Afora isso, o filme suscita a linguagem cinematográfica ao aludir à função psicológica do olhar. Novamente, todavia, de maneira original. No cinema de Peele, este paralelo também está diretamente ligado à abordagem do gênero de terror/fantasia, pois dela se depreendem proposições críticas potentes e coerentes com o discurso do cineasta. Ele usa a gramática do cinema para ressignificar a permanente indagação ética: “de onde vem o racismo?” Em “Corra!”, o mistério do aliciamento de jovens negros pela abastada família branca se desvenda quando vídeos gravados são vistos através do olhar das lentes. Em “Nós”, o enigma se esconde naquele apavorante reconhecimento visual à duplicidade dos corpos sem identidade ou moral. Já em “Não! Não Olhe!”, cujo mesmo recurso linguístico não apenas se repete como se torna o cerne, há uma sobreposição de olhares: o dos personagens, o do espectador, o da natureza, o social, o histórico e o identitário.

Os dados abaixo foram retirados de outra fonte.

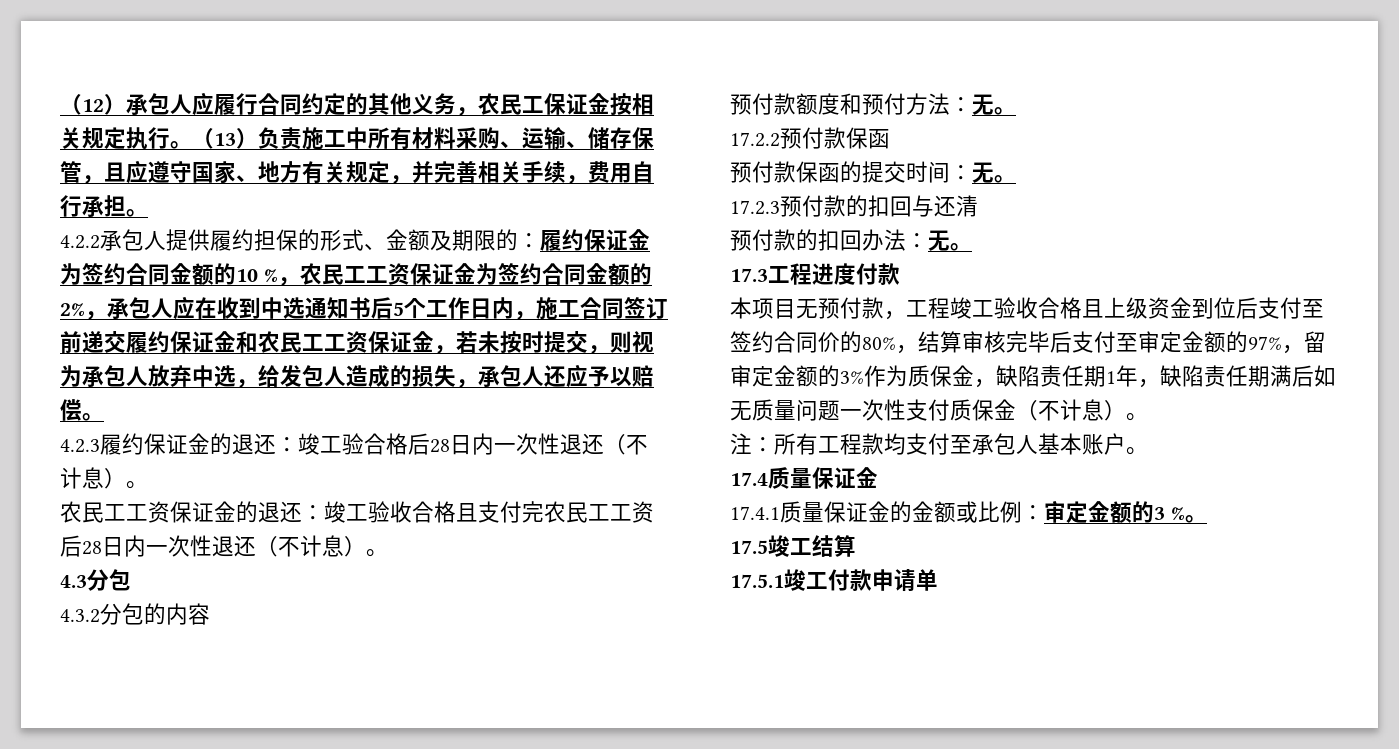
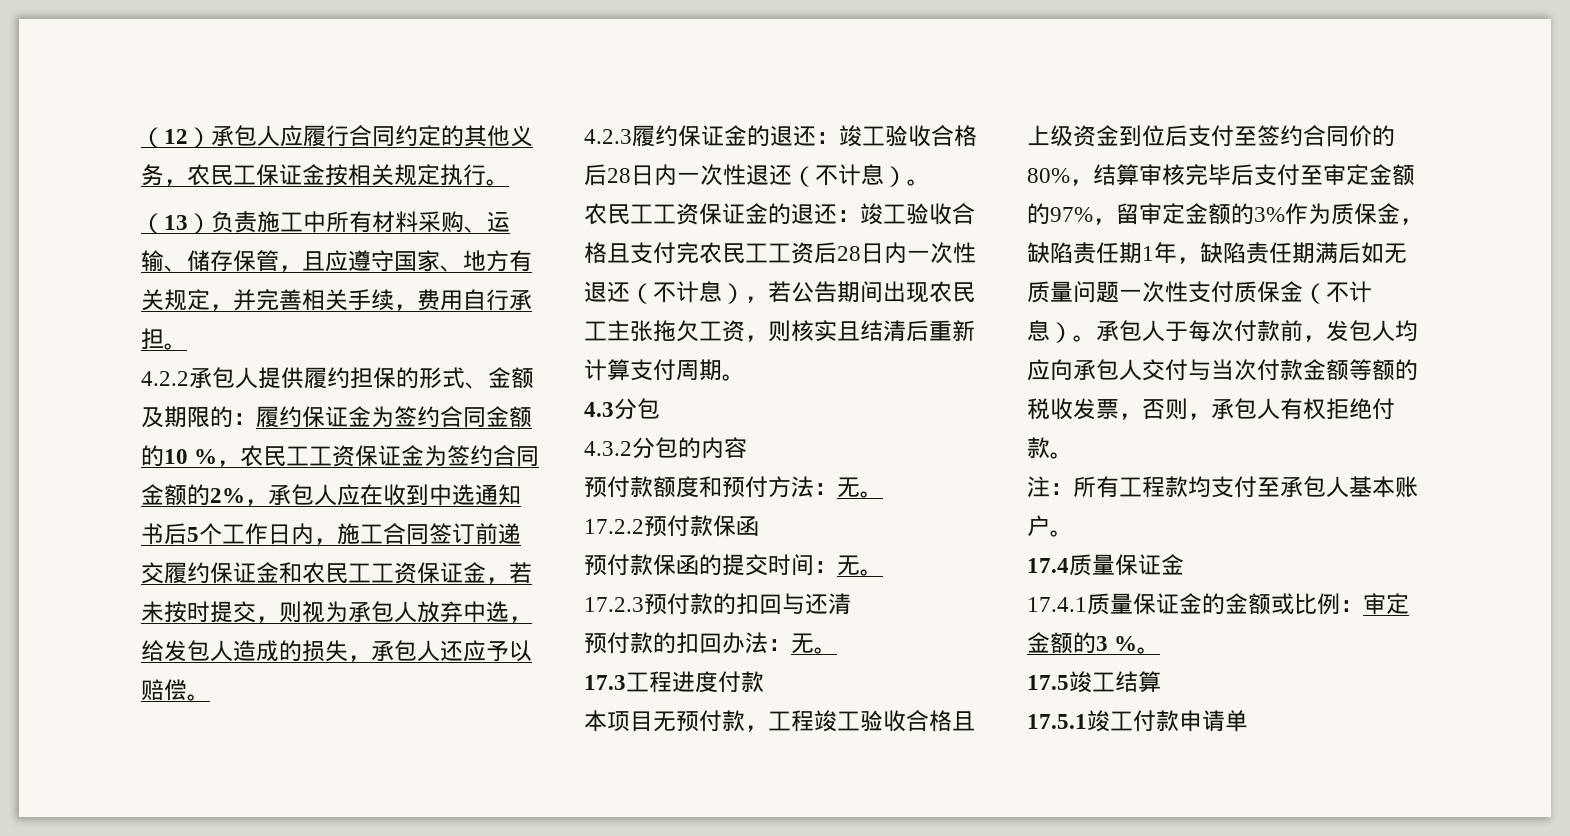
- （12）承包人应履行合同约定的其他义务，农民工保证金按相关规定执行。（13）负责施工中所有材料采购、运输、储存保管，且应遵守国家、地方有关规定，并完善相关手续，费用自行承担。
+ （12）承包人应履行合同约定的其他义务，农民工保证金按相关规定执行。
+ （13）负责施工中所有材料采购、运输、储存保管，且应遵守国家、地方有关规定，并完善相关手续，费用自行承担。
- 4.2.3履约保证金的退还：竣工验合格后28日内一次性退还（不计息）。
+ 4.2.3履约保证金的退还：竣工验收合格后28日内一次性退还（不计息）。
- 农民工工资保证金的退还：竣工验收合格且支付完农民工工资后28日内一次性退还（不计息）。
+ 农民工工资保证金的退还：竣工验收合格且支付完农民工工资后28日内一次性退还（不计息），若公告期间出现农民工主张拖欠工资，则核实且结清后重新计算支付周期。
+ 承包人于每次付款前，发包人均应向承包人交付与当次付款金额等额的税收发票，否则，承包人有权拒绝付款。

É claro que o título provocativo do filme de Peele tem como finalidade não a repelir mas, justamente, atrair o olhar a uma necessária tomada de consciência humanitária. Juntamente com os cineastas negros de sua geração, também autores de obras de vital relevância para a recente cinematografia dos Estados Unidos e para a discussão do problema urgente do racismo, o jovem realizador forja o que pode ser chamado de “cinema de conscientização”. Mais do que reagir como a blackexplotation, denunciar como a L.A. Rebellion ou levantar contradições como Spike Lee, esta geração avisa que veio para mudar. O que pode ser entendido como sinal dos tempos, também é prova de que há muito espaço jamais ocupado historicamente por estes em virtude da hegemonia branca. Porém, na era do Vidas Negras Importam, outro lema advindo da luta racial dos Estados Unidos pode ser parafraseado de forma a amalgamar estas dignas intenções: “sim, nós olhamos”.